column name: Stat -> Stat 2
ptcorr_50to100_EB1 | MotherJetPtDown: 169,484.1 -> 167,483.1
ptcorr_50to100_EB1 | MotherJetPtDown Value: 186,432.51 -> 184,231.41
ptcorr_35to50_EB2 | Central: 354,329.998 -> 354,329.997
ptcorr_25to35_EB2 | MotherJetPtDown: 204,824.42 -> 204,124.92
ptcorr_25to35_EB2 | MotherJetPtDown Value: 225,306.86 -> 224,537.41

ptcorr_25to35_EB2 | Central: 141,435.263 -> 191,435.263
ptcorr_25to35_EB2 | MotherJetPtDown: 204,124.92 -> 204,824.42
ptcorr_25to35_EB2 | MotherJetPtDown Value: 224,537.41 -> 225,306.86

--

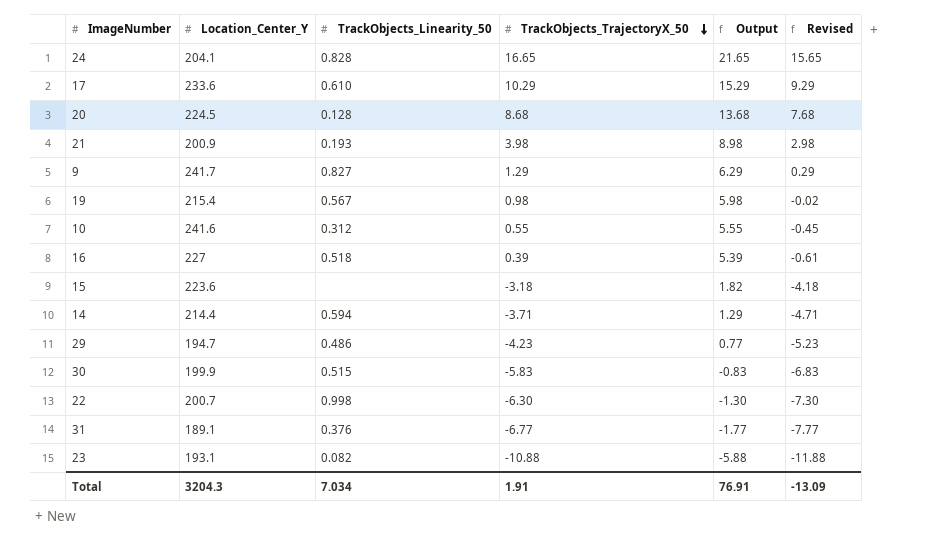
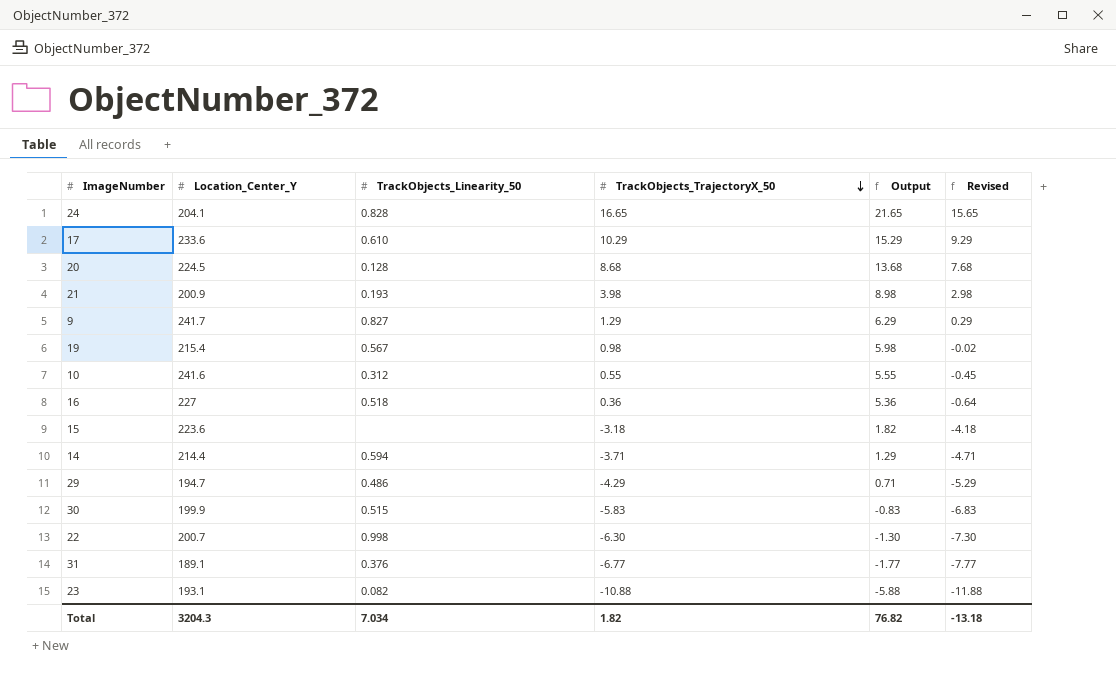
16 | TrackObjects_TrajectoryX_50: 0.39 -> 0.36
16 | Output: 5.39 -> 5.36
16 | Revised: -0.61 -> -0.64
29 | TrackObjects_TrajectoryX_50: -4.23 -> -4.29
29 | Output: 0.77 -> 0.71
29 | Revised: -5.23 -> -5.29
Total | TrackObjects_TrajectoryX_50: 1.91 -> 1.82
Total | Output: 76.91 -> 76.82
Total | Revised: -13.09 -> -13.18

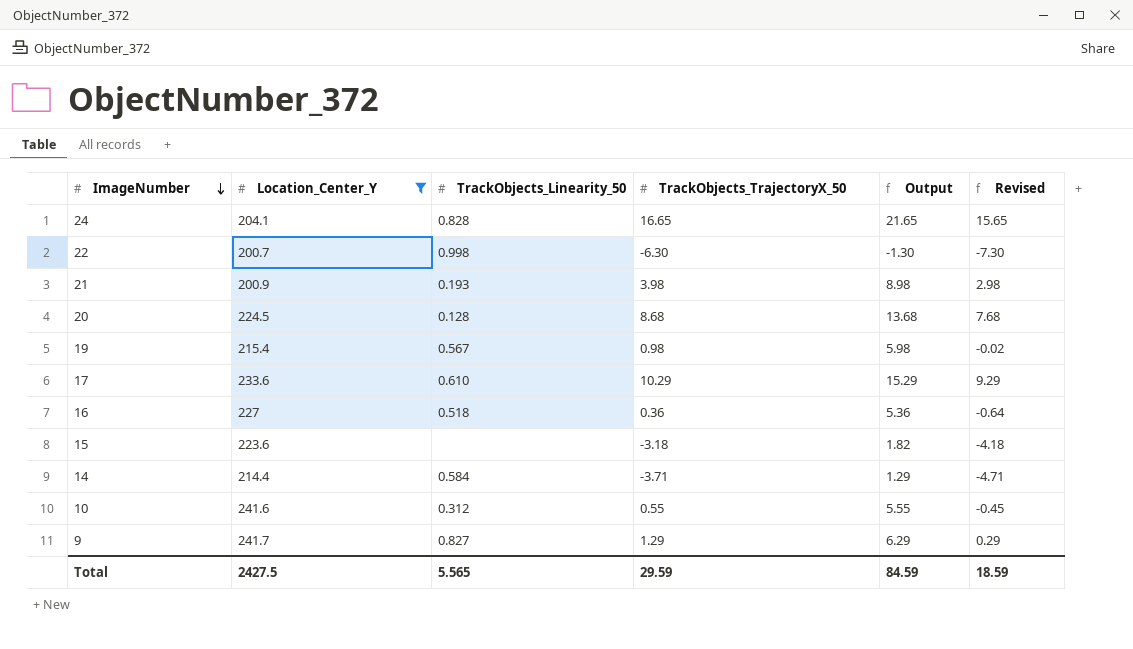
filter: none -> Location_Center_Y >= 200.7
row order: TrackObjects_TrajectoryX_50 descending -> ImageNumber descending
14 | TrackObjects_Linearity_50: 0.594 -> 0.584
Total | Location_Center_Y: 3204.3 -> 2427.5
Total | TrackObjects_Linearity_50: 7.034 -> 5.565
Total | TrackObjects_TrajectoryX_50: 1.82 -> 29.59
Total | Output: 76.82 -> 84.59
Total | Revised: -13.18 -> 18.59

▶ PROBLEM DESCRIPTION
Out of the data above, transcribe exactly and only the lines starting with the line that has "Total | Location_Center_Y: 3204.3 -> 2427.5" and going on through the line that has "Total | Revised: -13.18 -> 18.59", both included.

▶ ANSWER SPACE
Total | Location_Center_Y: 3204.3 -> 2427.5
Total | TrackObjects_Linearity_50: 7.034 -> 5.565
Total | TrackObjects_TrajectoryX_50: 1.82 -> 29.59
Total | Output: 76.82 -> 84.59
Total | Revised: -13.18 -> 18.59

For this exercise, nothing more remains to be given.